Physical Address
304 North Cardinal St.
Dorchester Center, MA 02124
Physical Address
304 North Cardinal St.
Dorchester Center, MA 02124
Wreckage of a Jeju Air plane that skidded off the runway and crashed is seen at Muan International Airport in Muan, South Korea, on December 30, 2024.
Kim Hong Ji | Reuters
Aviation experts are questioning the role of an airport project that placed a dirt mound and concrete wall at the end of the runway where Jeju Air Flight 7C2216 crashed on Sunday morning, killing all but two of the 181 people on board.
Airplane, a Boeing 737-800, landed belly-up on the runway at Mueang International Airport in southwestern South Korea after a night flight, apparently with flaps and undercarriage retracted. The jetliner caught fire after hitting the ground and a wall where the localizer was installed, which directs the planes to the runway.
“It definitely made it more difficult to safely stop the plane,” said Todd Curtis, founder of Air Safe Media, which tracks aviation crashes and other incidents. Curtis worked at Boeing for nearly a decade as a safety engineer.
Crash investigators will need months, if not longer, to determine the cause of the crash, South Korea’s worst air crash and the deadliest in recent years.
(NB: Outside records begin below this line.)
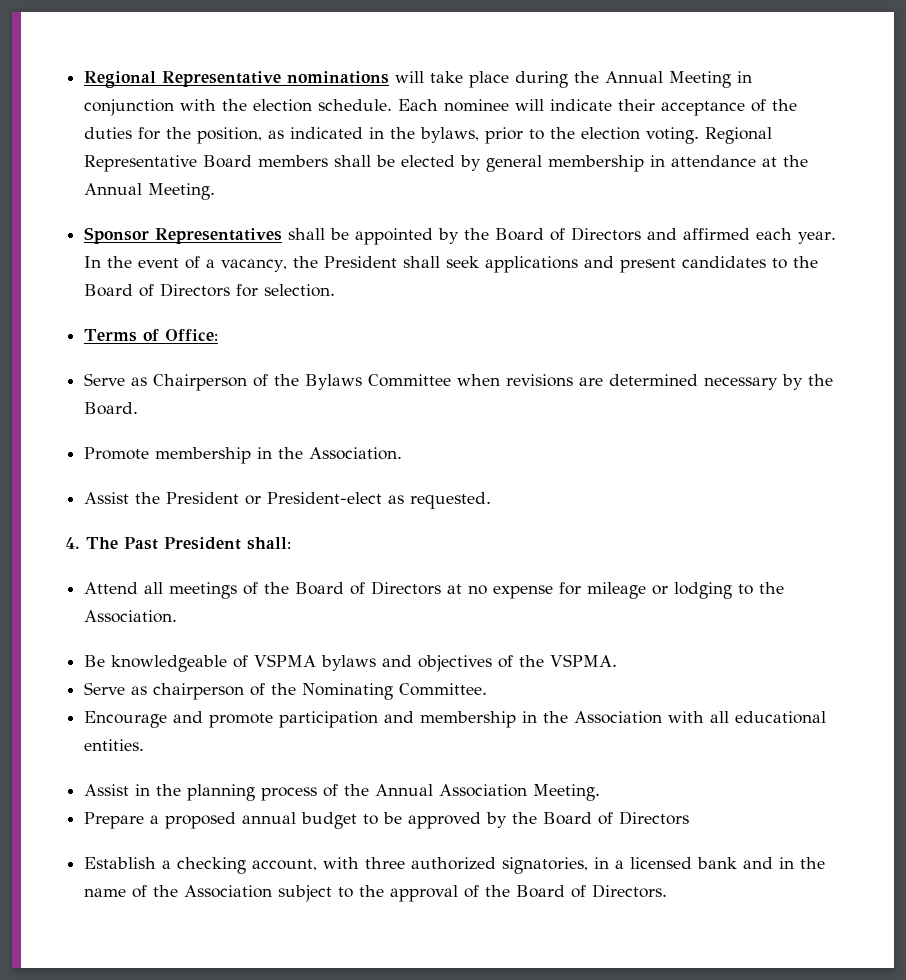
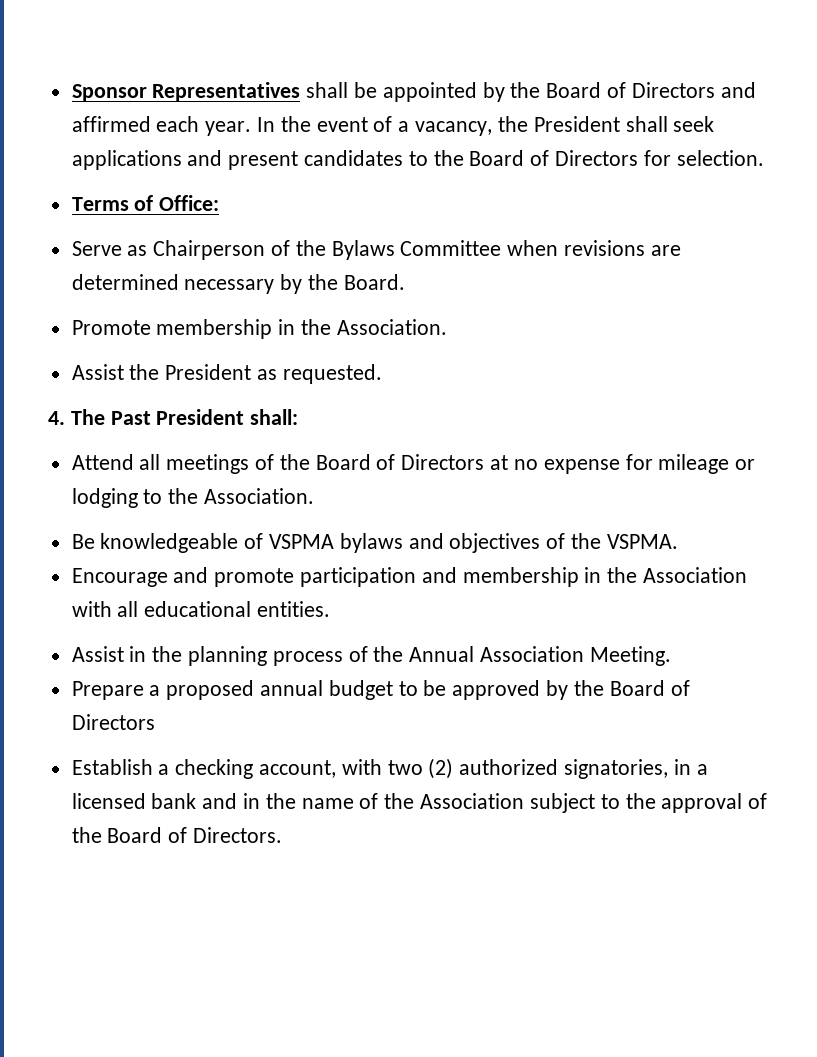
- Regional Representative nominations will take place during the Annual Meeting in conjunction with the election schedule. Each nominee will indicate their acceptance of the duties for the position, as indicated in the bylaws, prior to the election voting. Regional Representative Board members shall be elected by general membership in attendance at the Annual Meeting.
- Assist the President or President-elect as requested.
+ Assist the President as requested.
- Serve as chairperson of the Nominating Committee.
- Establish a checking account, with three authorized signatories, in a licensed bank and in the name of the Association subject to the approval of the Board of Directors.
+ Establish a checking account, with two (2) authorized signatories, in a licensed bank and in the name of the Association subject to the approval of the Board of Directors.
They will be learn everything from aircraft maintenance records to pilot scheduling to engine and cockpit recorders.
Family members of the victims of the Jeju Air crash react to a briefing by officials at Muan International Airport in Muan, South Korea, on December 30, 2024.
Kim Soo Hyun | Reuters
Initial reports indicate that a bird strike may have played a key role in the possible loss of the engine. Experts warned that the investigation is at a very early stage.
Some aviation experts say the death toll could have been minimized if the plane had not collided with the concrete wall.
In the video of the Jeju Air flight landing, “you can see the plane coming in, it’s slowing down, they’re slowing down, and things are going pretty well until they hit” the wall, said John Cox, an aviation safety consultant. and a Boeing 737 pilot.
Cox said he suspected the cause of death for most of the passengers on board was “blunt force trauma from impact with the wall”.
Barriers past airport runways are commonplace and recommended by international and other aviation authorities.
In the US, the Federal Aviation Administration requires a safe zone about 500 feet wide and 1,000 feet beyond the end of the runway to limit damage in the event of an aircraft overrunning the runway. But the FAA says the Runway Safe Area Program has other mitigation methods because many U.S. runways were built before the standard was established.
“While the initial projects to improve RSA have been completed, the program continues to evolve to address security risks and plan for future improvements,” the agency said.
For example, New York’s LaGuardia Airport and other airports have engineered material retention systems, or EMAS, erodible material that slows aircraft off the runway and prevents it from sliding into more dangerous areas. In 2016, then-Vice Presidential candidate Mike Pence’s plane overran the runway at LaGuardia and was eventually stopped by EMAS.
The barrier at the edge of the runway at Muang International Airport did not appear to be fragile and could not collapse, according to video footage and expert analysis, which is likely to be the focus of investigators.